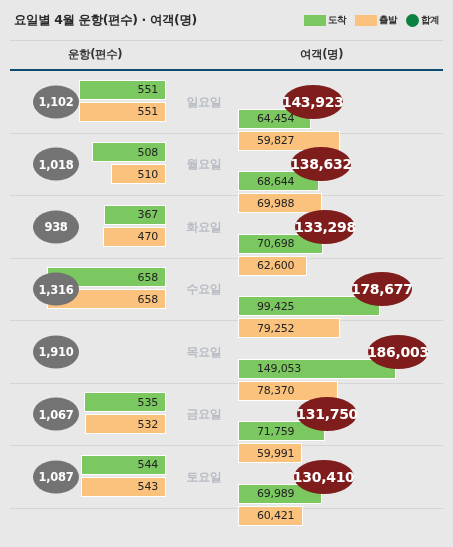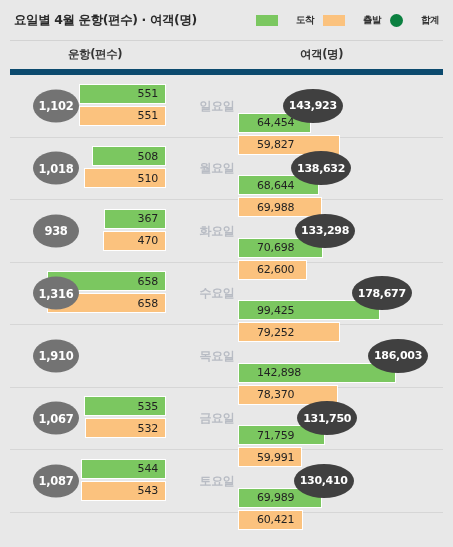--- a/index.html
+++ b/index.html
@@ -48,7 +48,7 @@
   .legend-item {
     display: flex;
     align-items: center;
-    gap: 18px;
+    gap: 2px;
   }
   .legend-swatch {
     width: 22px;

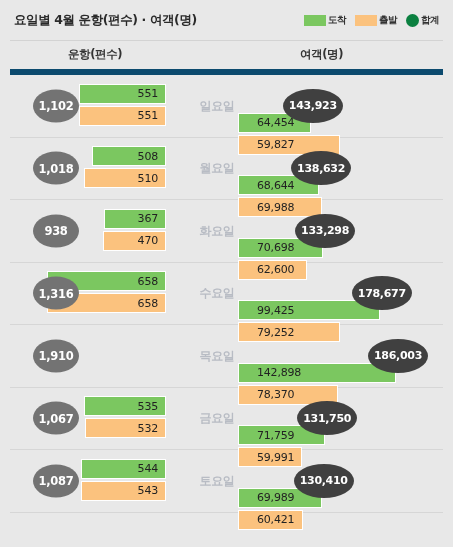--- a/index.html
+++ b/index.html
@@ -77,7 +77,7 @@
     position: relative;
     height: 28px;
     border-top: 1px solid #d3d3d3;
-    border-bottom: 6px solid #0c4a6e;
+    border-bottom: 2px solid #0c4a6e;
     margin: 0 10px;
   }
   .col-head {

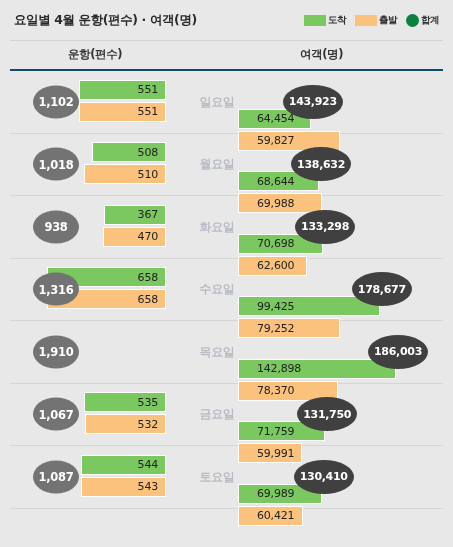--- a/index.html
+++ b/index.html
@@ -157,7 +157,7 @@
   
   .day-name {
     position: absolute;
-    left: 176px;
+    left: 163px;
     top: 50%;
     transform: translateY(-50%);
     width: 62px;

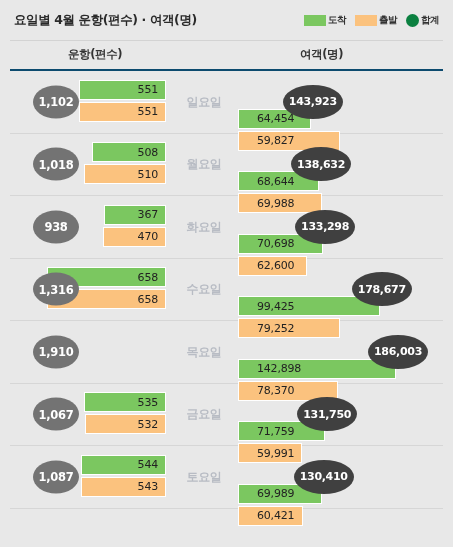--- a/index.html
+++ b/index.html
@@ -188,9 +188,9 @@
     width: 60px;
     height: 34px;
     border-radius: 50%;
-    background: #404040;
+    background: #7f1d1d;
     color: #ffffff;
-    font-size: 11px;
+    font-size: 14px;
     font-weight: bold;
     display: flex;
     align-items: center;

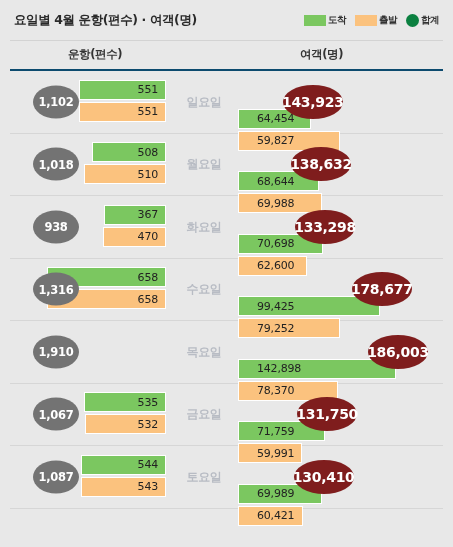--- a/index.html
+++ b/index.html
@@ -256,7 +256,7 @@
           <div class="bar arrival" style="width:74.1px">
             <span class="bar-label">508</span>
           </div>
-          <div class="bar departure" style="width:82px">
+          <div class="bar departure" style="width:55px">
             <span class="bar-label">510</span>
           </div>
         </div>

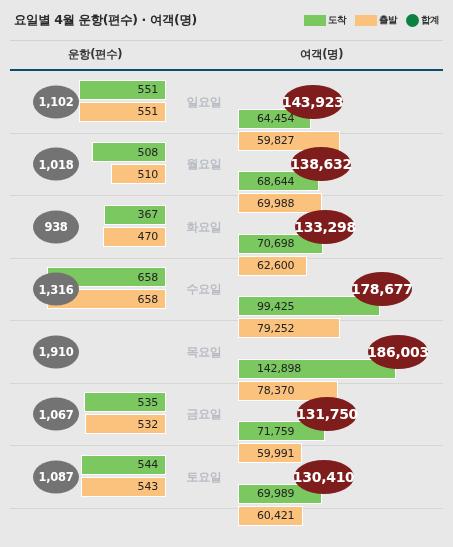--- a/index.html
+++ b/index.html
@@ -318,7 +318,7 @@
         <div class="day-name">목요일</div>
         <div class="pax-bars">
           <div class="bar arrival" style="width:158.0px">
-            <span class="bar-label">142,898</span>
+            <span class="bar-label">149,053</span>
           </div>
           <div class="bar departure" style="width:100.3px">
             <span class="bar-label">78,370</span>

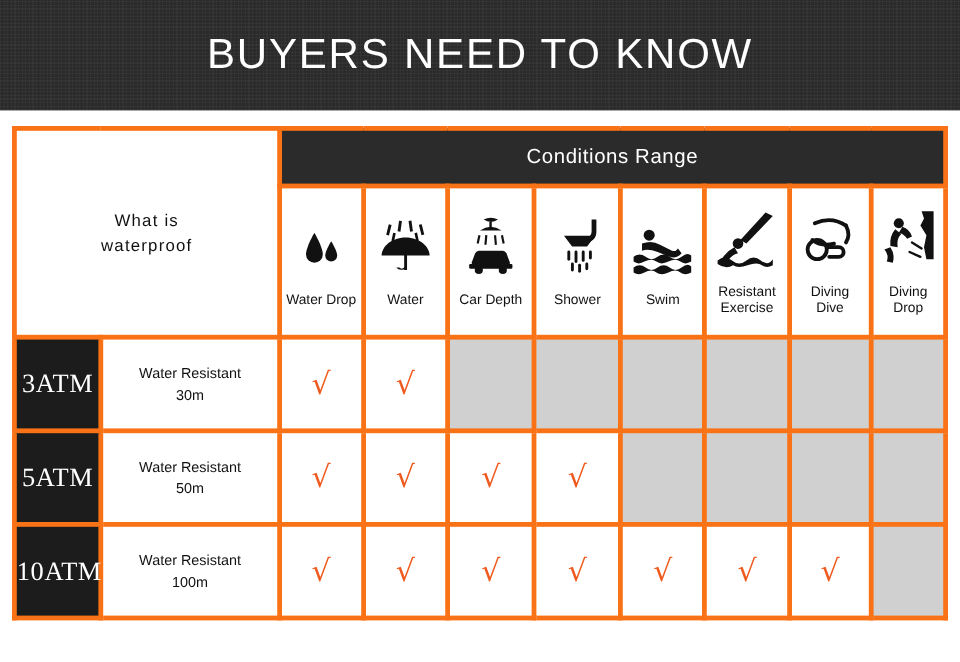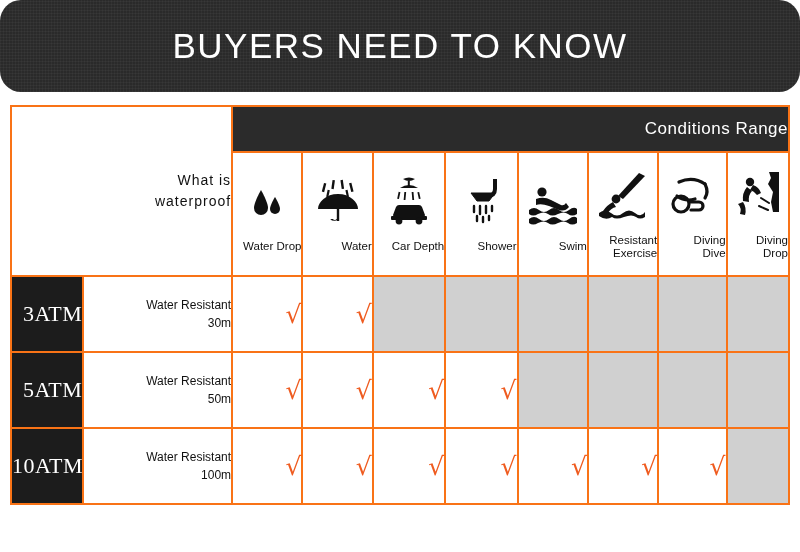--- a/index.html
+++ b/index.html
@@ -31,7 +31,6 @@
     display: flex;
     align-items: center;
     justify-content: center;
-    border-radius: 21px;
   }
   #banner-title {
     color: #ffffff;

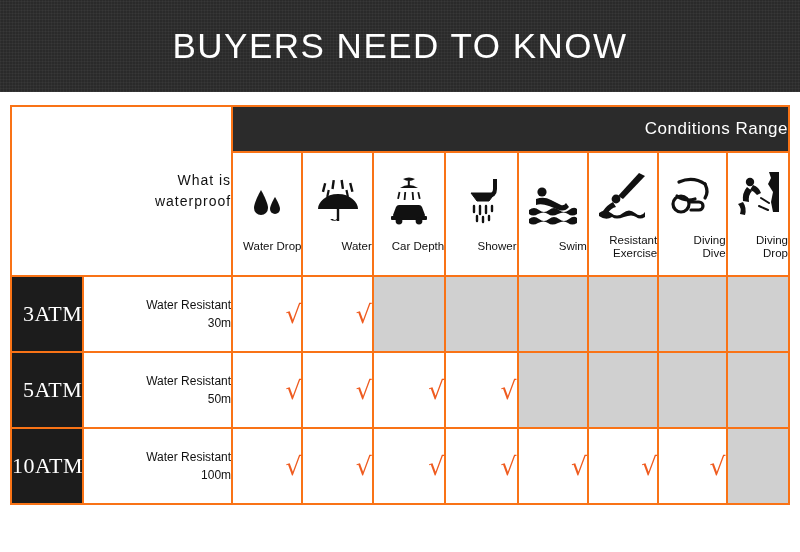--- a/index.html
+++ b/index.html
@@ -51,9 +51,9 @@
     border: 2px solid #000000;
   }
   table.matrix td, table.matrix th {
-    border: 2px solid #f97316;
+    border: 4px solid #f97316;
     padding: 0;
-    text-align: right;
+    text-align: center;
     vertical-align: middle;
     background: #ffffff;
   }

■ ■ ■ ■ ■ ■ ■

◆ Task goal
Check every line of the material for the string "class" and give the number of lines that have it, without anything else.

◆ Written solution
12